CPU 0.03s/0.01u sec elapsed 0.41 sec.
INFO: Index emails_date_received_idx: Pages 325; Tuples 24198: Deleted 82.
CPU 0.00s/0.00u sec elapsed 0.63 sec.
INFO: Removed 82 tuples in 23 pages.
CPU 0.00s/0.00u sec elapsed 0.06 sec.
INFO: Pages 5793: Changed 0, Empty 0; Tup 24198: Vac 82, Keep 0, UnUsed
71757.
Total CPU 0.24s/0.06u sec elapsed 4.71 sec.
INFO: --Relation pg_toast.pg_toast_399420--
INFO: Pages 0: Changed 0, Empty 0; Tup 0: Vac 0, Keep 0, UnUsed 0.
Total CPU 0.00s/0.00u sec elapsed 0.00 sec.
VACUUM
prod01=> vacuum verbose emails2;
INFO: --Relation public.emails2--
INFO: Pages 2646: Changed 0, Empty 0; Tup 24162: Vac 0, Keep 0, UnUsed 0.
Total CPU 0.10s/0.00u sec elapsed 1.00 sec.
INFO: --Relation pg_toast.pg_toast_859969--
INFO: Pages 0: Changed 0, Empty 0; Tup 0: Vac 0, Keep 0, UnUsed 0.
Total CPU 0.00s/0.00u sec elapsed 0.00 sec.
VACUUM

Thanks very much,

Benny

--
"Oh, the Jedis are going to feel this one!" -- Professor Farnsworth,
"Futurama"

---------------------------(end of broadcast)---------------------------
TIP 9: the planner will ignore your desire to choose an index scan if your
joining column's datatypes do not match

Tom Lane

2004-06-16 02:51:52 UTC

Post by C. Bensend

The above transformation is a guaranteed loser in Postgres.

By transformation, do you mean the varchar() -> char() change?

Right.
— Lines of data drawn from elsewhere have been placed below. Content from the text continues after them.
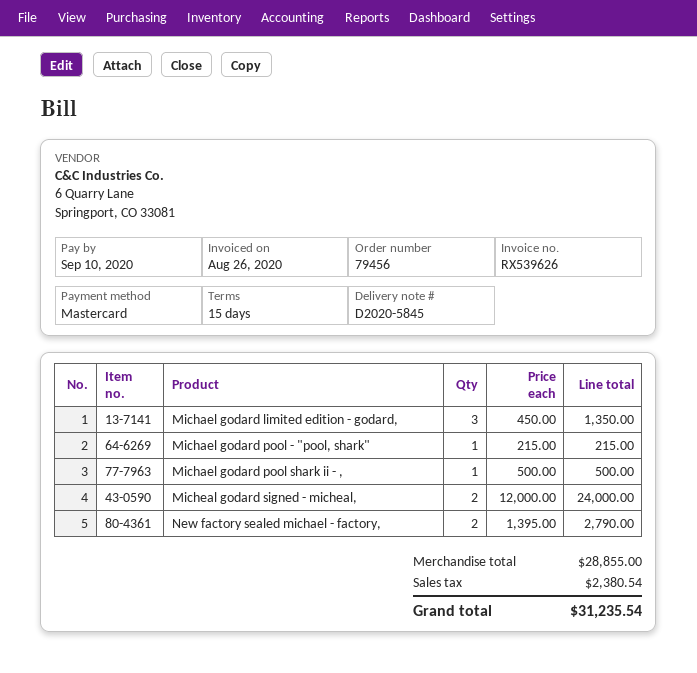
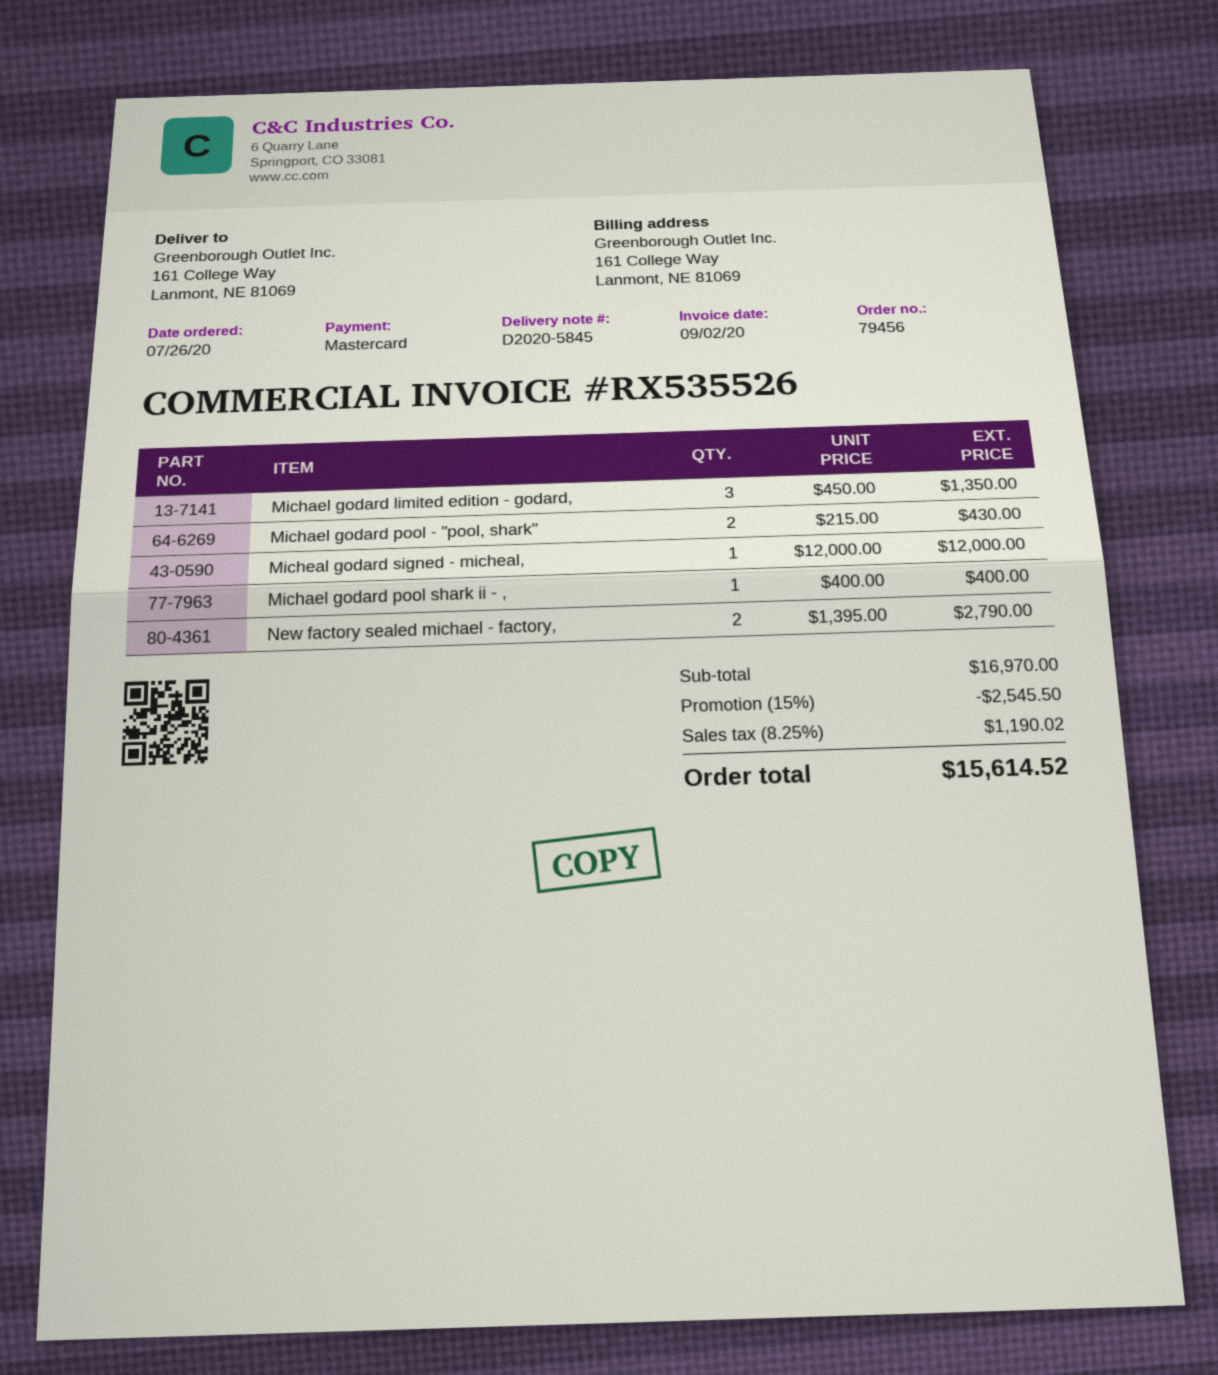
invoice number: RX539626 -> RX535526
invoice date: 2020-08-26 -> 2020-09-02
Michael godard pool - "pool, shark": 1 x 215.00 = 215.00 -> 2 x 215.00 = 430.00
Michael godard pool shark ii - ,: 1 x 500.00 = 500.00 -> 1 x 400.00 = 400.00
Micheal godard signed - micheal,: 2 x 12000.00 = 24000.00 -> 1 x 12000.00 = 12000.00
subtotal: 28855.00 -> 16970.00
discount: none -> 15% = 2545.50
tax: 2380.54 -> 1190.02
total: 31235.54 -> 15614.52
The only thing that will do for you is waste space with padding
blanks. The performance improvement you saw was due to something else,
which I theorize is not having to waste time reading dead space.

Since you obviously doubt this assertion, try the same experiment except
load the data into a new table with the *same* structure as the original
(ie, all varchar). You'll see the same or probably better performance.

Post by C. Bensend
Actually, all databases on this server are vacuumed nightly, right
before backups.

Not often enough evidently...

Post by C. Bensend
INFO: --Relation public.emails--
INFO: Pages 5793: Changed 0, Empty 0; Tup 24198: Vac 82, Keep 0, UnUsed
71757.
INFO: --Relation public.emails2--
INFO: Pages 2646: Changed 0, Empty 0; Tup 24162: Vac 0, Keep 0, UnUsed 0.
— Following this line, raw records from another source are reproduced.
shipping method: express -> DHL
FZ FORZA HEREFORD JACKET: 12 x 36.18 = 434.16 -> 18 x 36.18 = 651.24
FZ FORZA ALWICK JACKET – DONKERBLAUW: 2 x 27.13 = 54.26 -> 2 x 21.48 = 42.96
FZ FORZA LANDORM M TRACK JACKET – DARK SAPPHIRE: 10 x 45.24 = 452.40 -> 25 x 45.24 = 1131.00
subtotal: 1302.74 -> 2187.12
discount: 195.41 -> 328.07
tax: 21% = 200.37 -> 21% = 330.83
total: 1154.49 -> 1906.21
Note the difference in "pages". emails is nearly double the physical
size, even though the live data in it is doubtless smaller. (You could
use the contrib/pgstattuple functions to see exactly how much live data
there is.)

I was actually expecting to see more than a 2:1 difference in file size,
seeing that you reported more than a 2:1 difference in read time. It
could be that there is also some question of physical layout of the file
on disk. The original table probably accreted over time and was given
space that's not very consecutive on disk. The copied table was
written in one swoop, more or less, and is very likely stored in a more
nearly consecutive set of physical disk blocks. I'm not sure how you'd
investigate this theory though --- AFAIK there isn't any real easy way
to find out how badly fragmented a file is in most Unix filesystems.

regards, tom lane

---------------------------(end of broadcast)---------------------------
TIP 2: you can get off all lists at once with the unregister command
(send "unregister YourEmailAddressHere" to ***@postgresql.org)

C. Bensend

2004-06-16 03:09:29 UTC

Post by Tom Lane
Right. The only thing that will do for you is waste space with padding
blanks. The performance improvement you saw was due to something else,
which I theorize is not having to waste time reading dead space.
Since you obviously doubt this assertion, try the same experiment except
load the data into a new table with the *same* structure as the original
(ie, all varchar). You'll see the same or probably better performance.

Hi Tom,

I don't doubt your assertion, I just don't understand it all yet. :)
Let me assure you, you're the expert here, not I.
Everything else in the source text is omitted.